What is required
Please transcribe the data below in full, word for word, without the images.

* * *

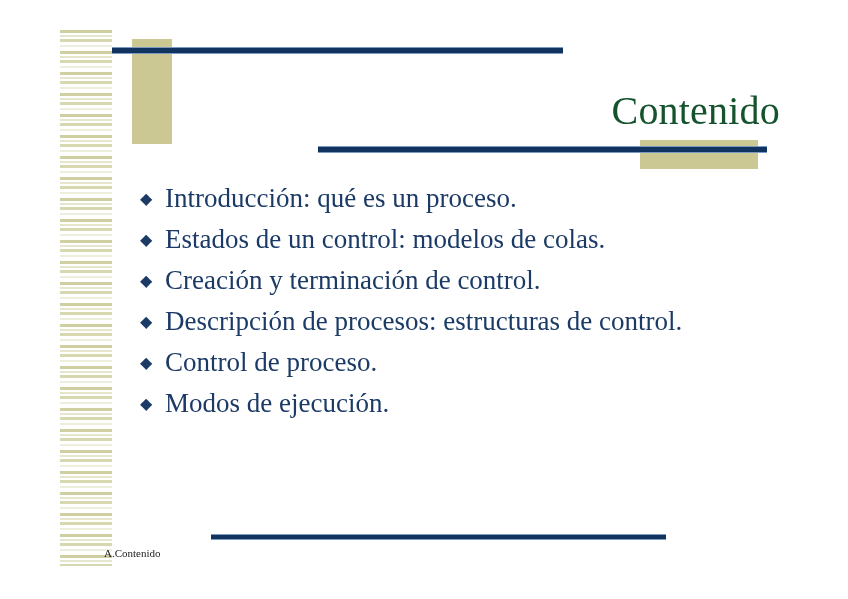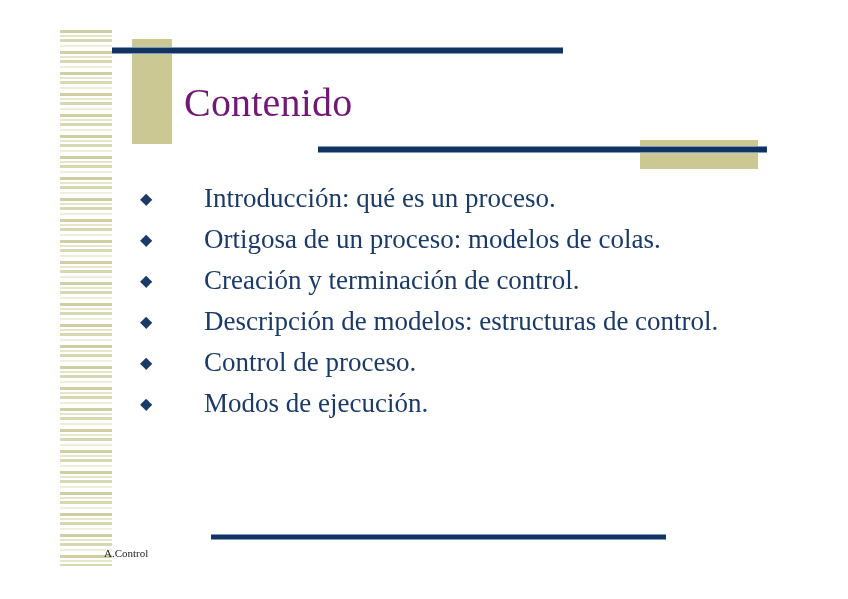"Contenido" #slide-title { color: #701a75 -> #14532d; margin: 4px -> 12px; text-align: left -> right }
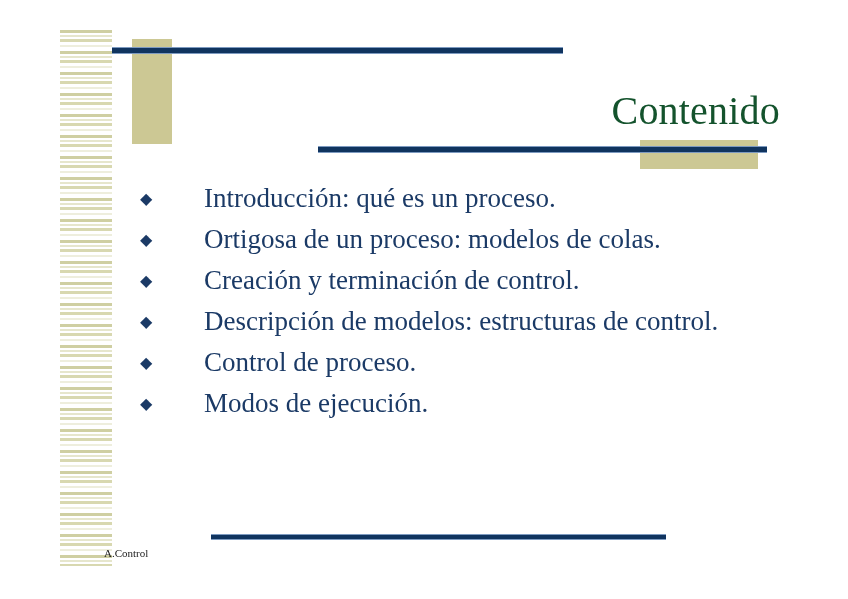"Introducción: qué es un proceso." .bullet-text { margin-left: 39px -> none }
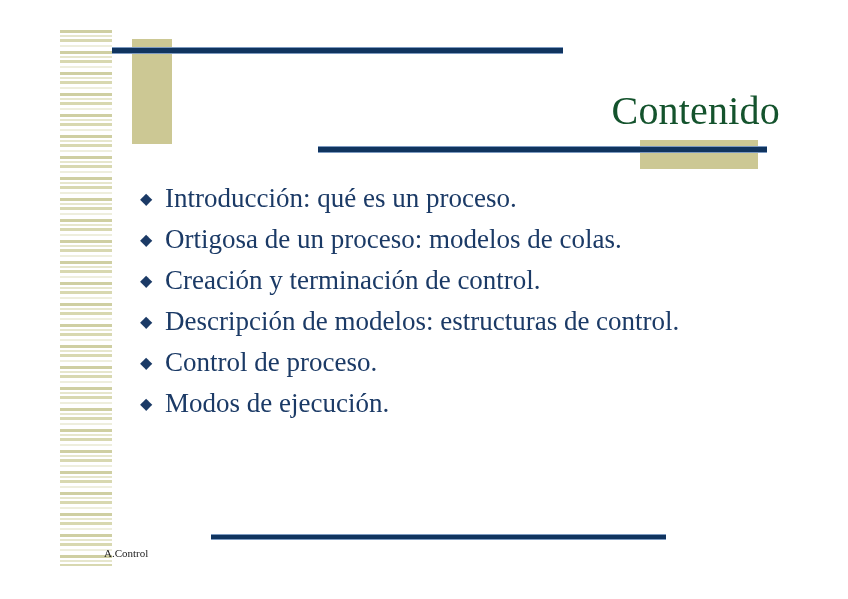"Ortigosa de un proceso: modelos" span.bullet-text { text: Ortigosa de un proceso -> Estados de un control }
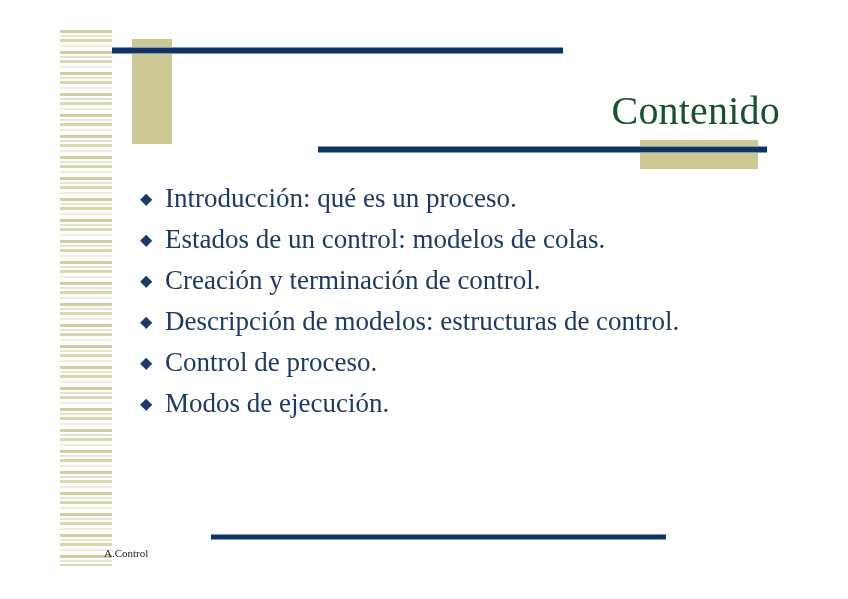"Descripción de modelos: estructuras de" span.bullet-text { text: modelos -> procesos }
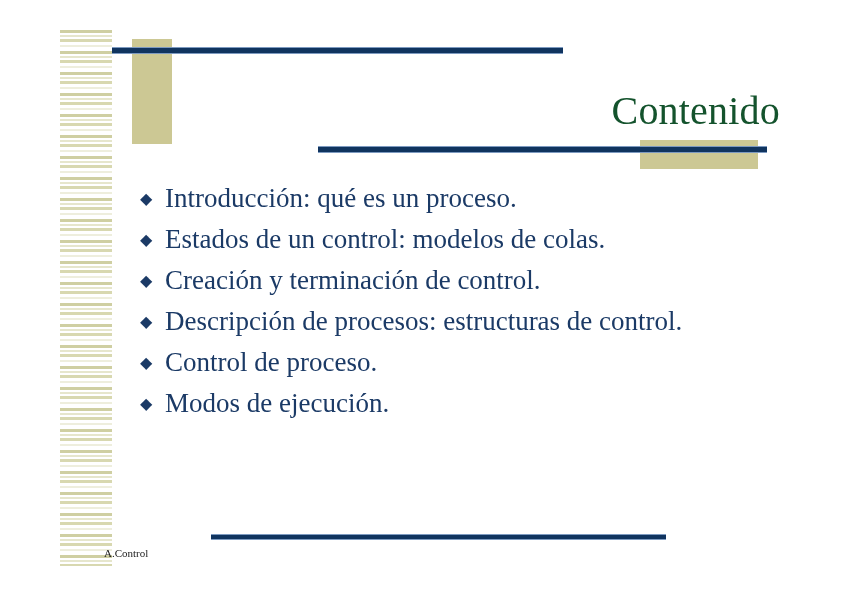"A.Control" div { text: A.Control -> A.Contenido }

* * *

Reply to the task
"Contenido" #slide-title { color: #701a75 -> #14532d; margin: 4px -> 12px; text-align: left -> right }
"Introducción: qué es un proceso." .bullet-text { margin-left: 39px -> none }
"Ortigosa de un proceso: modelos" span.bullet-text { text: Ortigosa de un proceso -> Estados de un control }
"Descripción de modelos: estructuras de" span.bullet-text { text: modelos -> procesos }
"A.Control" div { text: A.Control -> A.Contenido }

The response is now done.